C'est l'Amérique profonde et rurale mais toute la modernité est là: télé, jeux vidéo, Internet, téléphones portables, véhicules 4x4, tracteurs récents, motos tout-terrain. Les gens du coin ont leur propre cimetière dans lequel ils agitent le drapeau américain sur les tombes des anciens combattants, et ils apprennent à leurs adolescents à se servir de carabines.
Beaux paysages et vastes espaces
La deuxième partie, "The Wasteland", évoque ceux qui, comme Brian, ont fait le choix de rester dans cette région, qui endurent son âpreté, la voient décliner et continuent néanmoins à s’accrocher à leur mode de vie. Il y a de beaux paysages, de la tranquillité, de vastes espaces –mais on hésiterait à aller s'y confiner à la prochaine pandémie.
Pour conclure leur film, dans la troisième partie Land of Tomorrow, les réalisateurs s'intéressent aux enfants, qui jouent aux jeux vidéo, font du vélo ou conduisent un tracteur, se baignent dans la rivière, enterrent un poisson mort; et s'ennuient et rêvent de partir quand ils seront grands. Quatre d'entre eux, assis autour d'un feu de camp, écoutent un Brian agacé leur expliquer son c'était-mieux-avant: "J'ai eu une super enfance. Vous savez quoi? Je suis le dernier hillbilly. Vous savez quoi? J'ai été le dernier enfant libre en Amérique. Vous, vous êtes prisonniers de YouTube, de vos smartphones, de vos jeux, de vos vidéos coréennes".
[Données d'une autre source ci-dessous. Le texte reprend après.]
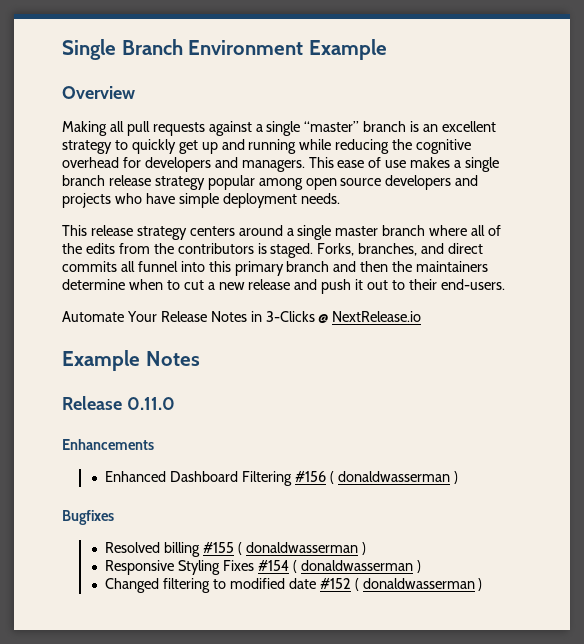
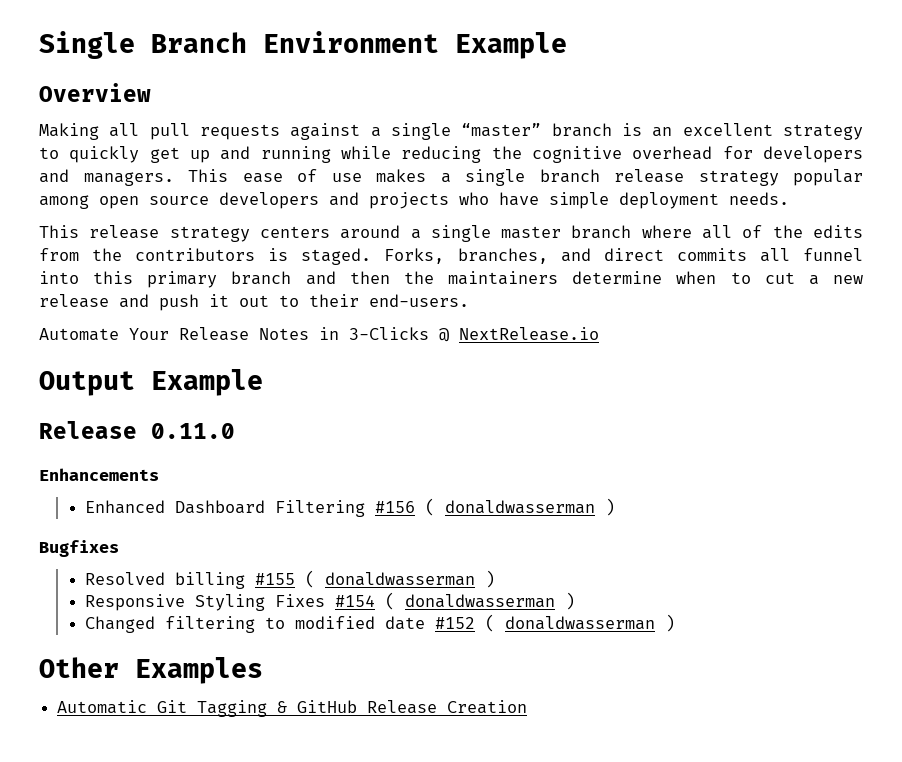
- Example Notes
+ Output Example
+ Other Examples
+ Automatic Git Tagging & GitHub Release Creation

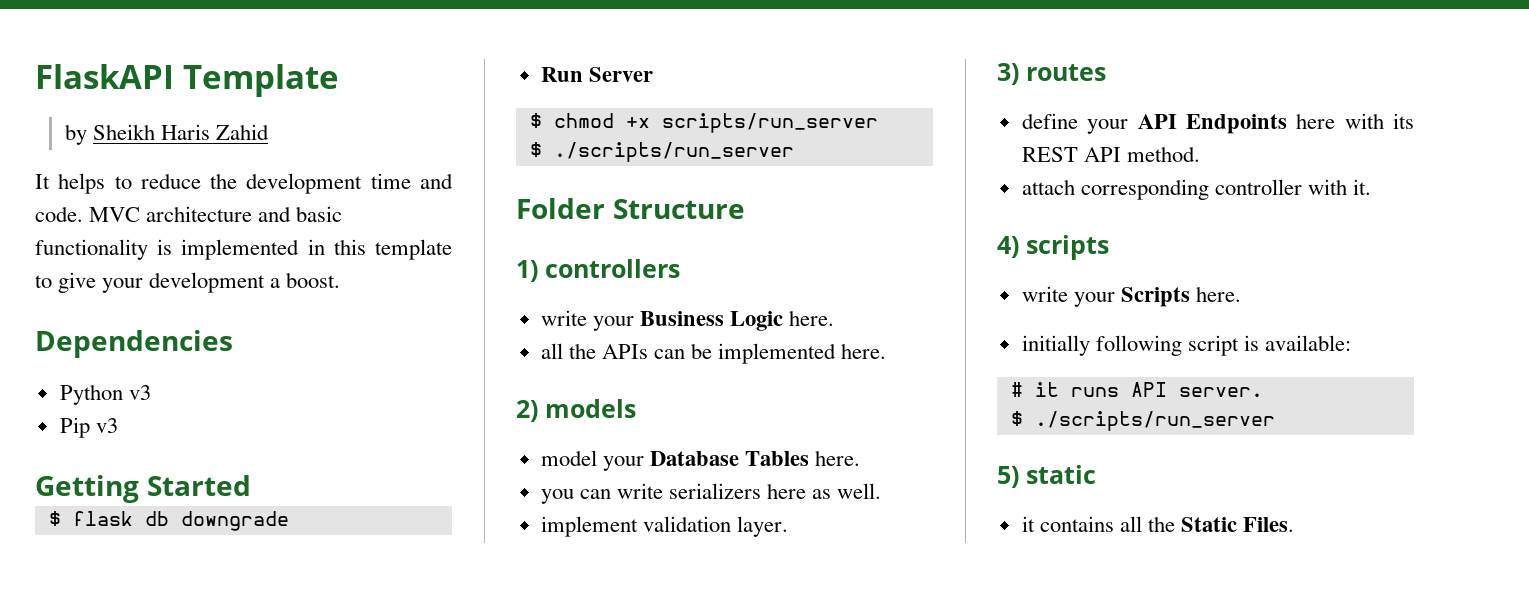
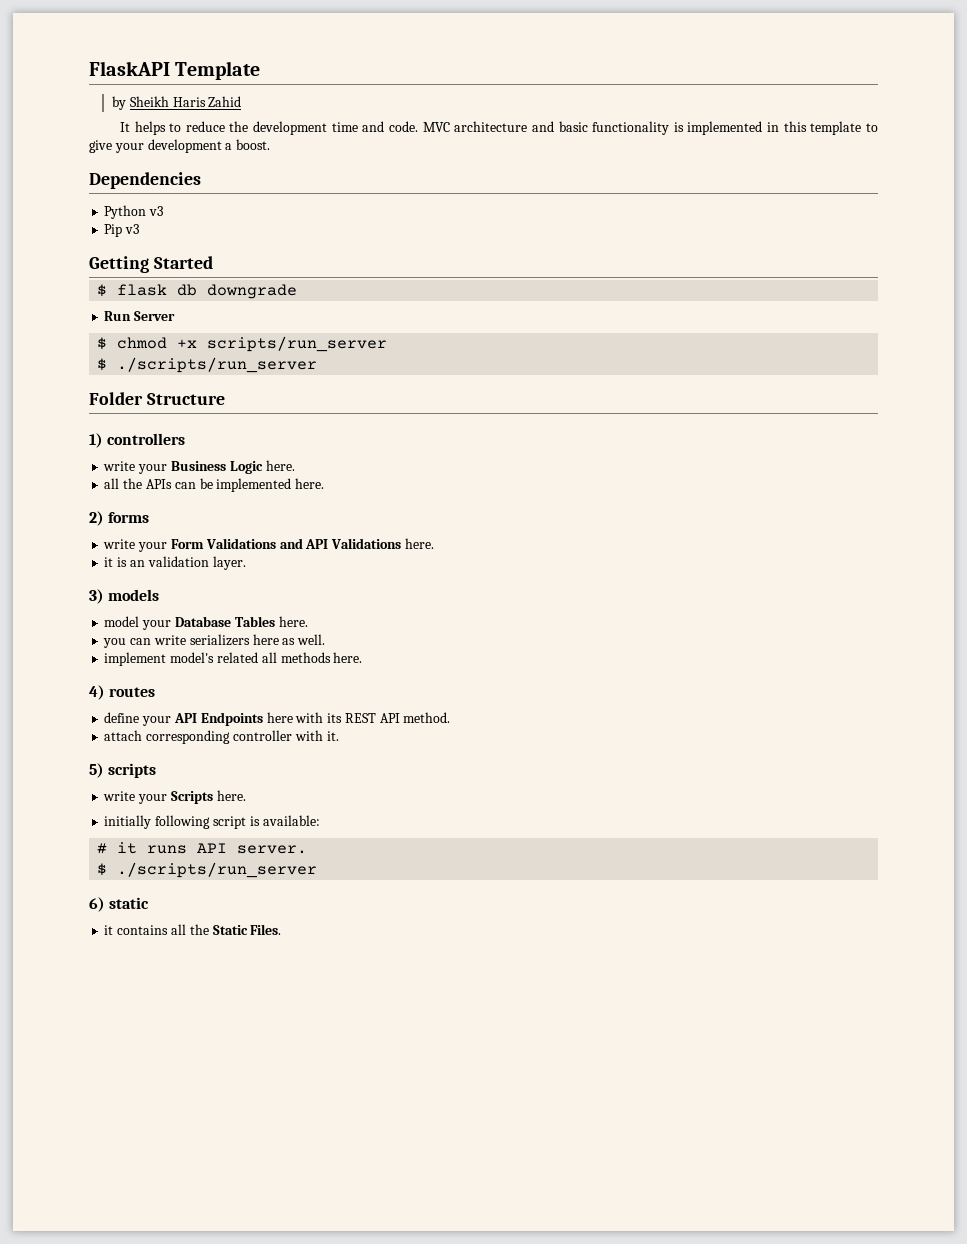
- 2) models
+ 2) forms
+ write your Form Validations and API Validations here.
+ it is an validation layer.
+ 3) models
- implement validation layer.
- 3) routes
+ implement model's related all methods here.
+ 4) routes
- 4) scripts
+ 5) scripts
- 5) static
+ 6) static

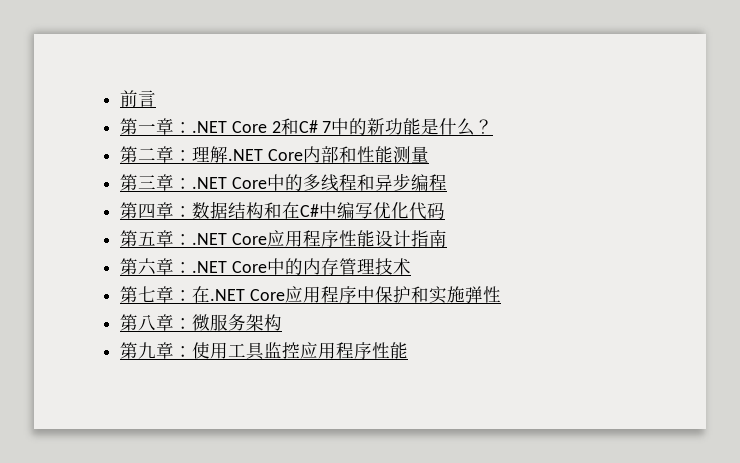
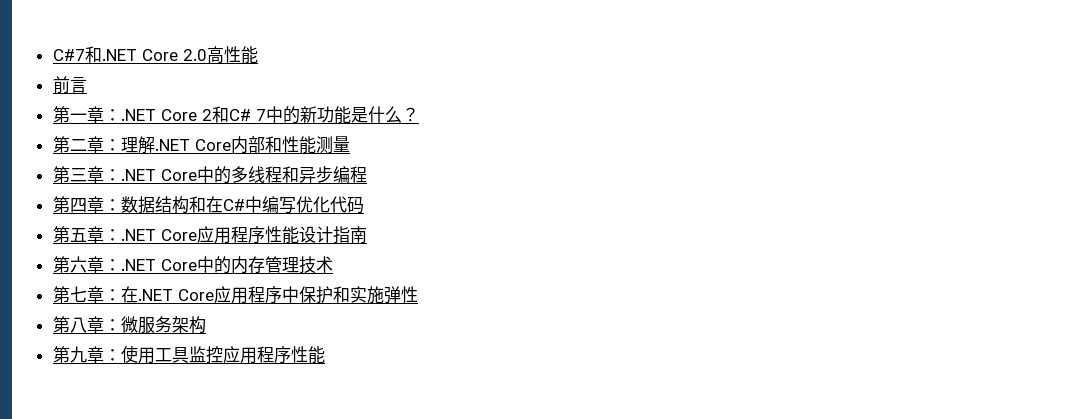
+ C#7和.NET Core 2.0高性能

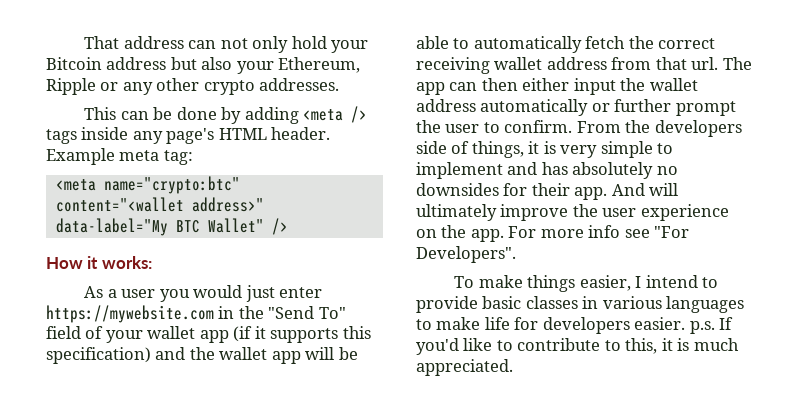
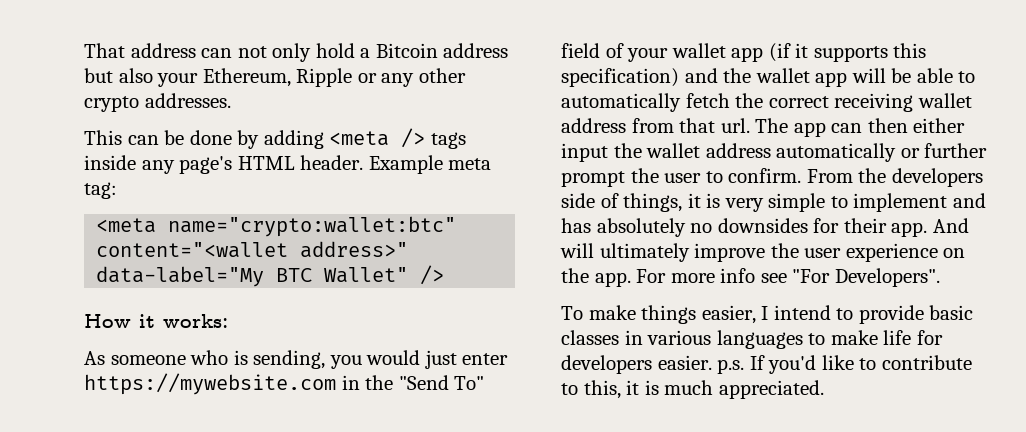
- That address can not only hold your Bitcoin address but also your Ethereum, Ripple or any other crypto addresses.
+ That address can not only hold a Bitcoin address but also your Ethereum, Ripple or any other crypto addresses.
- <meta name="crypto:btc" content="<wallet address>" data-label="My BTC Wallet" />
+ <meta name="crypto:wallet:btc" content="<wallet address>" data-label="My BTC Wallet" />
- As a user you would just enter https://mywebsite.com in the "Send To" field of your wallet app (if it supports this specification) and the wallet app will be able to automatically fetch the correct receiving wallet address from that url.
+ As someone who is sending, you would just enter https://mywebsite.com in the "Send To" field of your wallet app (if it supports this specification) and the wallet app will be able to automatically fetch the correct receiving wallet address from that url.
Un formidable personnage de cinéma
Les réalisateurs ont réussi à entrer dans l'intimité de cette famille du Kentucky grâce à ce Brian qui, disent-ils, "s’est très vite imposé à nos yeux comme un formidable personnage de cinéma. D’abord grâce à sa densité psychologique, à la précision de sa pensée, à ce point de vue si unique sur l’univers qui l’entoure. Et puis il a cette voix, cette inventivité verbale, ce tempo, qui nous ont beaucoup inspirés".
Jean-Michel Comte
LA PHRASE
"La seule chose à faire ici, c'est dormir et marcher" (une fillette de 12 ans, qui s'ennuie).
(France/États-Unis, 1h20)
Réalisation: Thomas Jenkoe et Diane Sara Bouzgarrou
(Documentaire)
(Sortie le 9 juin 2021)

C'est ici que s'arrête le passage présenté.